We want to find out, whether the Arctic and Antarctic ice core records show
different temperature curves in the past. In order to do that, we can analyse ice core
data from two different projects:

- [NGRIP (Arctic)](https://doi.pangaea.de/10.1594/PANGAEA.586886)
- [DomeC (Antarctic)](https://doi.pangaea.de/10.1594/PANGAEA.57629)

Please read both datasets' abstracts now [@northgreenlandicecoreprojectmembers2007ymoo; @lorius1979icrf].

---

- Noticed the DOIs & metadata? Both datasets are **F**indable.
- Noticed the `Download` links over `https`? Easily **a**ccessible.
- The list of parameters in both cases show that `Age` and `d18O H2O` were 
  measured.
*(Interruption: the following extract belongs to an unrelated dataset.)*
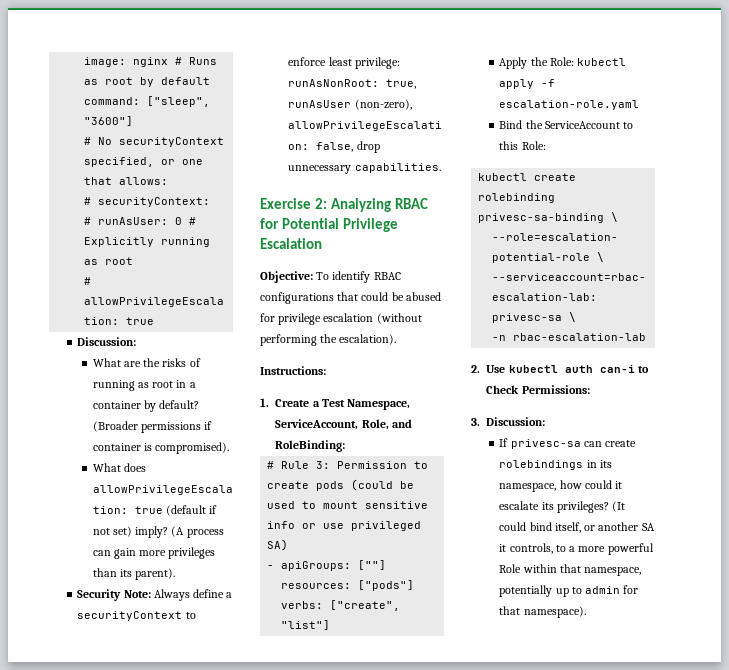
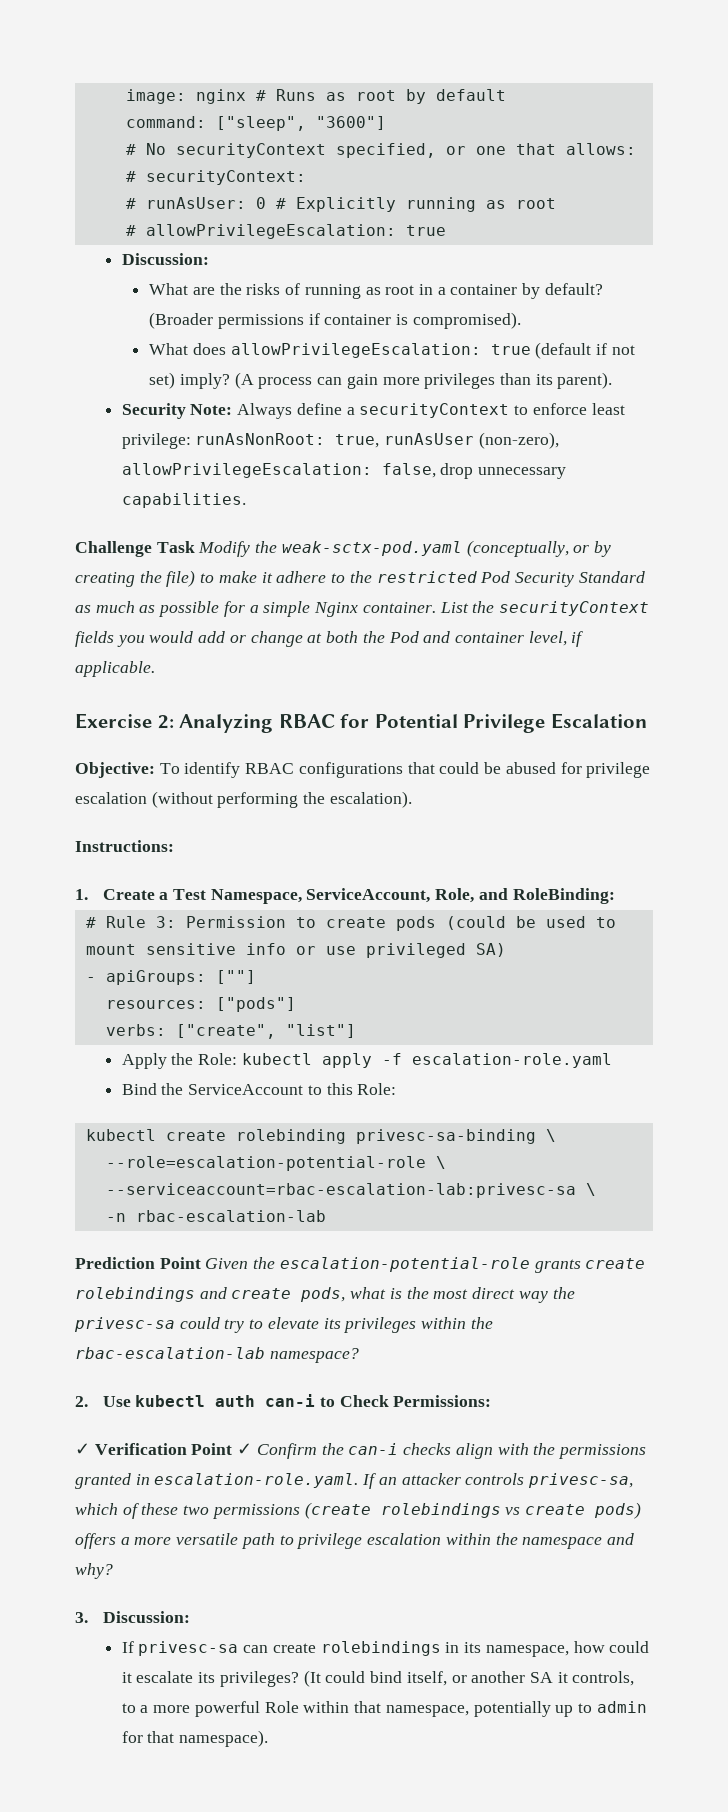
+ Challenge Task Modify the weak-sctx-pod.yaml (conceptually, or by creating the file) to make it adhere to the restricted Pod Security Standard as much as possible for a simple Nginx container. List the securityContext fields you would add or change at both the Pod and container level, if applicable.
+ Prediction Point Given the escalation-potential-role grants create rolebindings and create pods, what is the most direct way the privesc-sa could try to elevate its privileges within the rbac-escalation-lab namespace?
+ ✓ Verification Point ✓ Confirm the can-i checks align with the permissions granted in escalation-role.yaml. If an attacker controls privesc-sa, which of these two permissions (create rolebindings vs create pods) offers a more versatile path to privilege escalation within the namespace and why?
Looks **i**nteroperable.
- [CC-BY-licensed](https://creativecommons.org/licenses/by/3.0/) means we are
  allowed to **r**euse the material, if we "give appropriate credit, provide a 
  link to the license, and indicate if changes were made." :-) 

However, will the data also be FAIR on the technical level, where we actually work?
Will it be _machine-reusable_? We're not going to use Excel for 8k datapoints, right?!

Let's plan backwards from the the desired outcome: Comparing the temperature proxy
measurements in a diagram. In order to get there, we need to:

1. combine and/or align the x- and y-axes of both datasets,
1. find out, whether we need to convert the values and/or units,
1. extract the values from the dataset,
1. know the datasets' structures,
1. download the datasets, and
1. do all that in a reproducible manner ;-)

The last point makes it clear that we will work in a script file (`.R` or `.Rmd`).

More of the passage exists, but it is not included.